◆ **YOUR TASK**
Your answer must be every line of the data that contains "border".

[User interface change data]
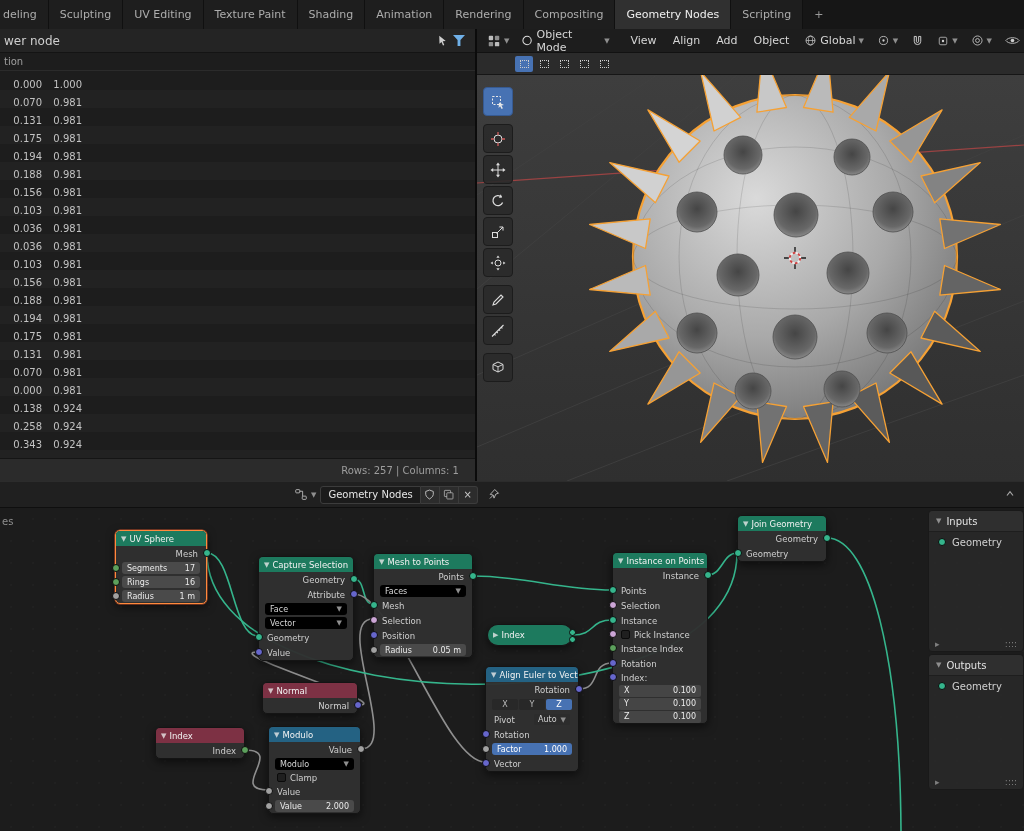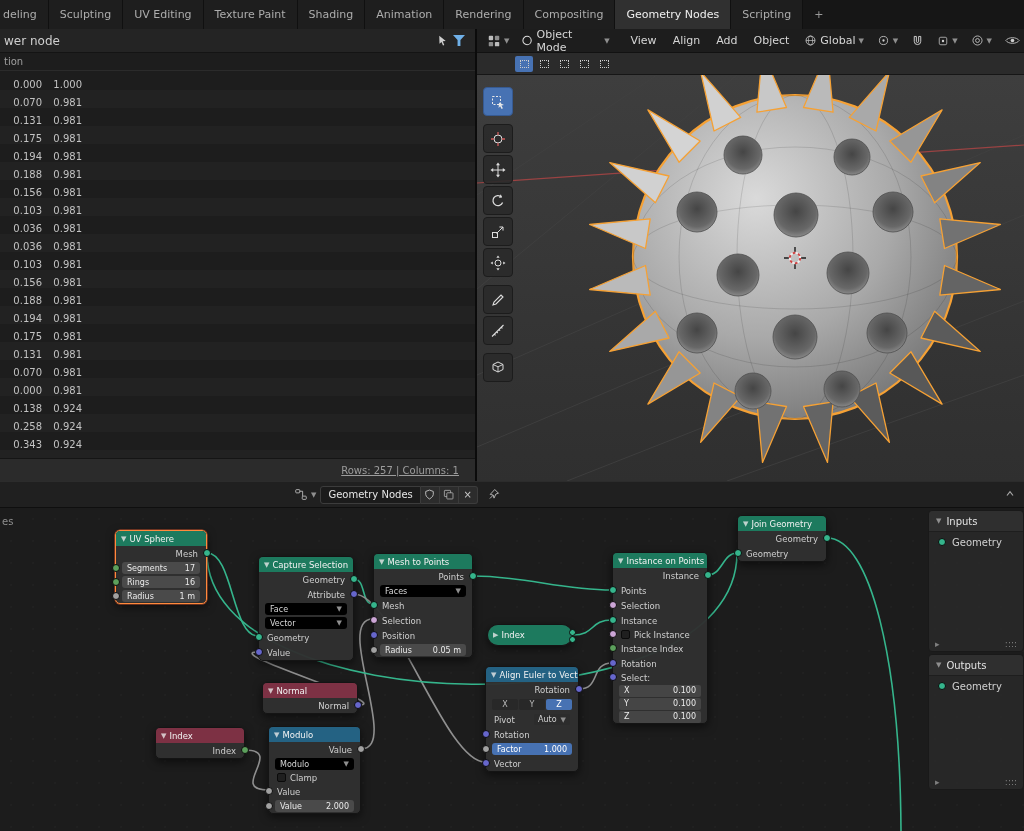--- a/index.html
+++ b/index.html
@@ -26,21 +26,21 @@
     clip-path:polygon(0 0,100% 0,62% 45%,62% 100%,38% 100%,38% 45%); display:inline-block; }
   .ss-colhead { height:18px; background:#1d1d1d; border-bottom:1px solid #2b2b2b;
     font-size:10px; color:#9f9f9f; display:flex; align-items:center; padding:0 4px; }
   .ss-rows { position:absolute; top:43px; left:0; right:0; bottom:23px; overflow:hidden; }
   .ss-row { height:18px; display:flex; align-items:flex-end; font-size:10px; color:#c3c3c3; }
   .ss-row.alt { background:#222222; }
   .ss-row .c1 { width:42px; text-align:right; }
   .ss-row .c2 { width:40px; text-align:right; }
   .ss-footer { position:absolute; bottom:0; left:0; right:0; height:23px; background:#2b2b2b;
     border-top:1px solid #151515; display:flex; align-items:center; justify-content:flex-end;
-    padding-right:16px; font-size:10px; color:#9d9d9d;text-decoration:underline; }
+    padding-right:16px; font-size:10px; color:#9d9d9d; }
 
   
   .viewport { position:absolute; left:477px; top:29px; width:547px; height:452px; background:#2f2f2f; }
   .vp-header { height:24px; background:#1d1d1d; border-bottom:1px solid #121212;
     display:flex; align-items:center; font-size:11px; color:#d6d6d6; padding:0 6px; gap:4px; }
   .vp-btn { display:flex; align-items:center; gap:3px; padding:0 4px; height:20px; border-radius:3px; }
   .chevd { font-size:7px; color:#8f8f8f; }
   .vp-menus { display:flex; gap:2px; margin-left:6px; }
   .vp-menus span { padding:0 7px; }
   .vp-right { margin-left:auto; display:flex; align-items:center; gap:5px; padding-right:0; }
@@ -783,21 +783,21 @@
           <div class="nrow r-io">
             <span class="sock in" style="background: rgb(92, 160, 92);"></span>
             <span>Instance Index</span>
           </div>
           <div class="nrow r-io">
             <span class="sock in" style="background: rgb(102, 102, 204);"></span>
             <span>Rotation</span>
           </div>
           <div class="nrow r-label">
             <span class="sock in" style="background: rgb(102, 102, 204);"></span>
-            <span>Select:</span>
+            <span>Index:</span>
           </div>
           <div class="nrow r-vec">
             <div class="fld">
               <span>X</span>
               <span>0.100</span>
             </div>
           </div>
           <div class="nrow r-vec">
             <div class="fld">
               <span>Y</span>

◆ **PROBLEM SOLUTION**
   .ss-colhead { height:18px; background:#1d1d1d; border-bottom:1px solid #2b2b2b;
     border-top:1px solid #151515; display:flex; align-items:center; justify-content:flex-end;
   .vp-header { height:24px; background:#1d1d1d; border-bottom:1px solid #121212;
   .vp-btn { display:flex; align-items:center; gap:3px; padding:0 4px; height:20px; border-radius:3px; }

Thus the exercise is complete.